The data must be given again exactly as written, with all images omitted.

• **The data**:
★ ★ ★
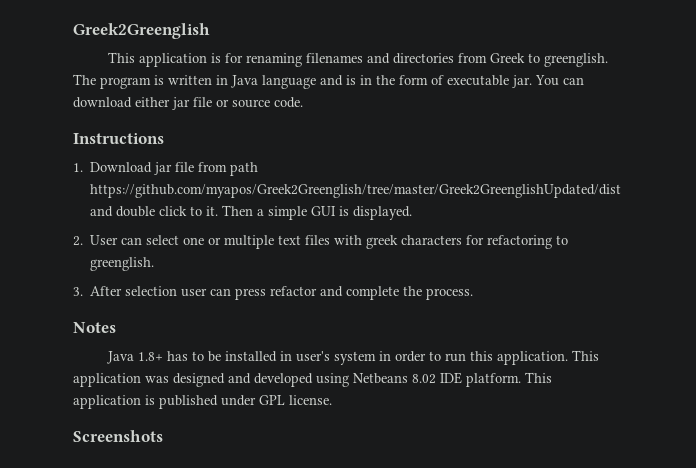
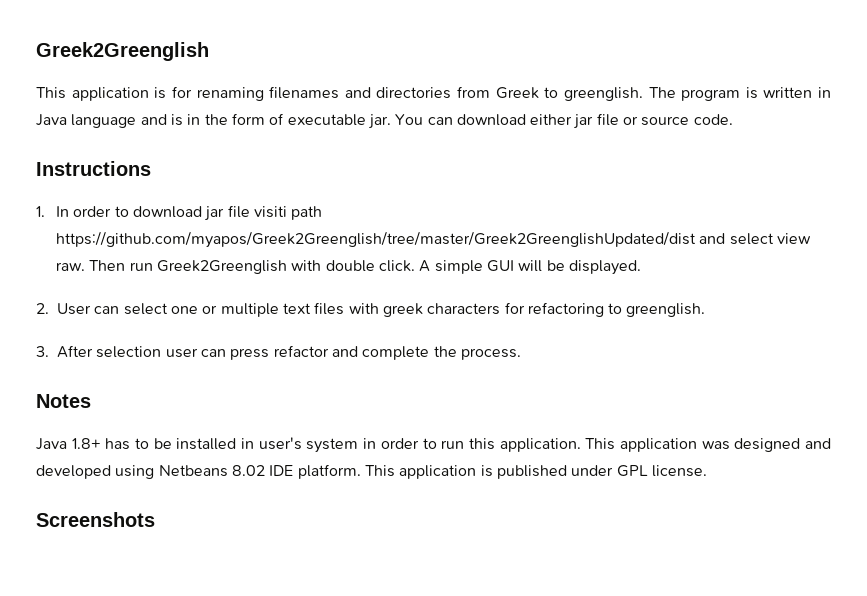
[90,162,228,175] Download jar file from -> [56,205,288,221] In order to download jar file visiti
[116,205,350,220] double click to it. Then a simple GUI is -> [729,233,812,245] [56,260,565,274] select view raw. Then run Greek2Greenglish with double click. A simple GUI will be

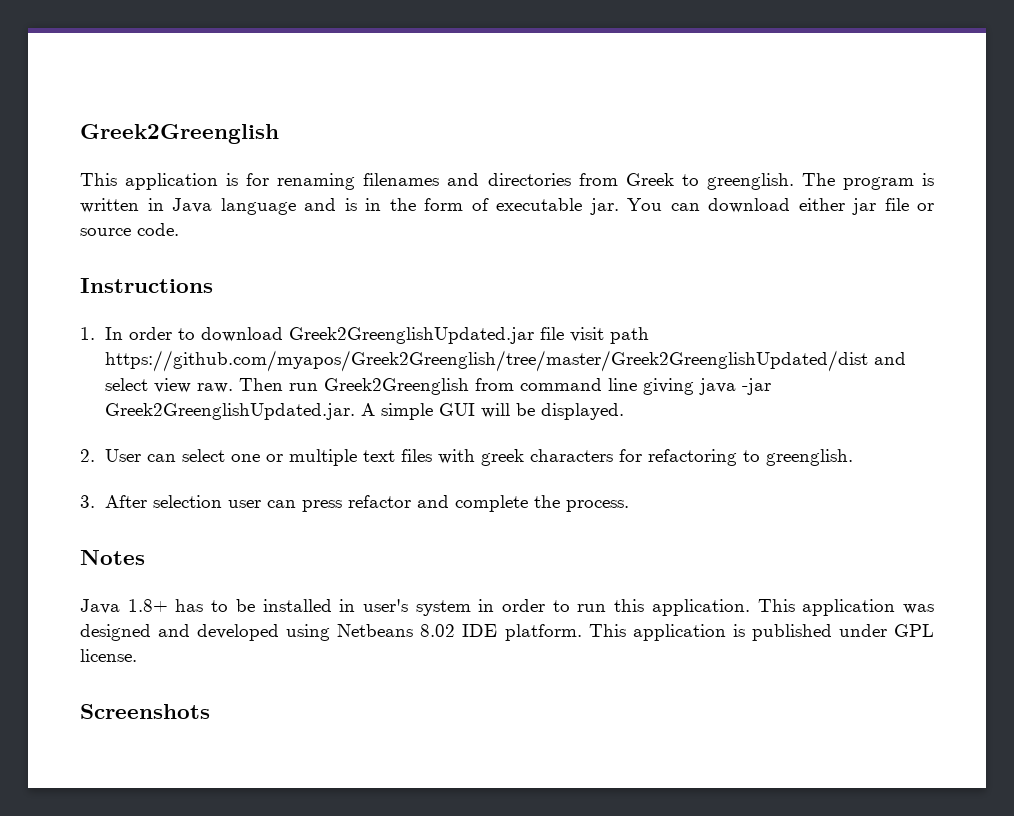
[204,205,288,221] jar file visiti -> [288,327,604,344] Greek2GreenglishUpdated.jar file visit
[291,260,416,272] with double click. -> [474,378,771,395] [104,403,355,420] from command line giving java -jar Greek2GreenglishUpdated.jar.

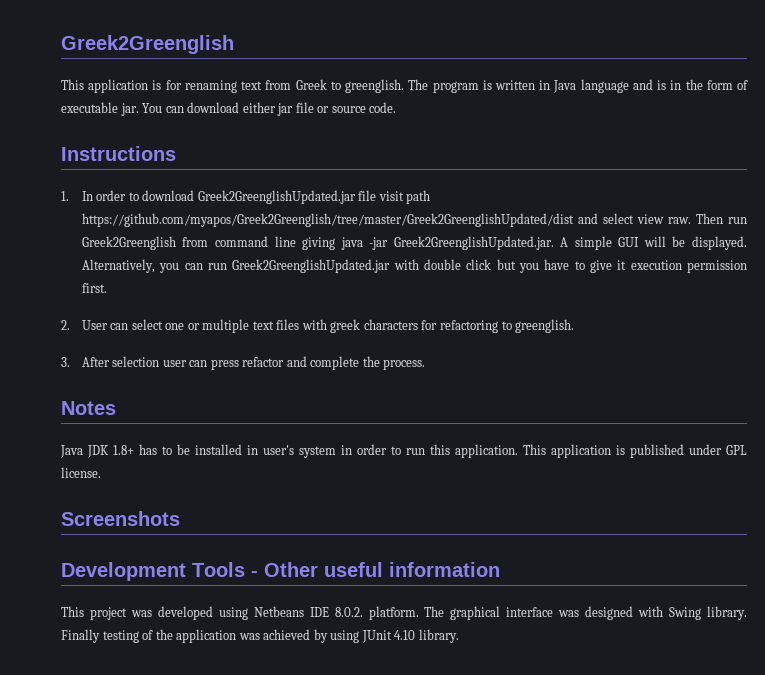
[363,173,571,186] filenames and directories -> [241,81,263,90] text
(624, 411) none -> [81,259,747,273] [81,283,107,293] Alternatively, you can run Greek2GreenglishUpdated.jar with double click but you have to give it execution permission first.
(120, 606) none -> [87,445,109,458] JDK
[903,604,935,614] [80,624,726,641] was designed and developed using Netbeans 8.02 IDE platform. This application -> (611, 451) none
(210, 711) none -> [61,562,500,581] [61,606,747,620] [61,629,459,643] // Development Tools - Other useful information // This project was developed using Netbeans IDE 8.0.2. platform. The graphical interface was designed with Swing library. Finally testing of the application was achieved by using JUnit 4.10 library.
★ ★ ★
• **Written response**:
[90,162,228,175] Download jar file from -> [56,205,288,221] In order to download jar file visiti
[116,205,350,220] double click to it. Then a simple GUI is -> [729,233,812,245] [56,260,565,274] select view raw. Then run Greek2Greenglish with double click. A simple GUI will be

[204,205,288,221] jar file visiti -> [288,327,604,344] Greek2GreenglishUpdated.jar file visit
[291,260,416,272] with double click. -> [474,378,771,395] [104,403,355,420] from command line giving java -jar Greek2GreenglishUpdated.jar.

[363,173,571,186] filenames and directories -> [241,81,263,90] text
(624, 411) none -> [81,259,747,273] [81,283,107,293] Alternatively, you can run Greek2GreenglishUpdated.jar with double click but you have to give it execution permission first.
(120, 606) none -> [87,445,109,458] JDK
[903,604,935,614] [80,624,726,641] was designed and developed using Netbeans 8.02 IDE platform. This application -> (611, 451) none
(210, 711) none -> [61,562,500,581] [61,606,747,620] [61,629,459,643] // Development Tools - Other useful information // This project was developed using Netbeans IDE 8.0.2. platform. The graphical interface was designed with Swing library. Finally testing of the application was achieved by using JUnit 4.10 library.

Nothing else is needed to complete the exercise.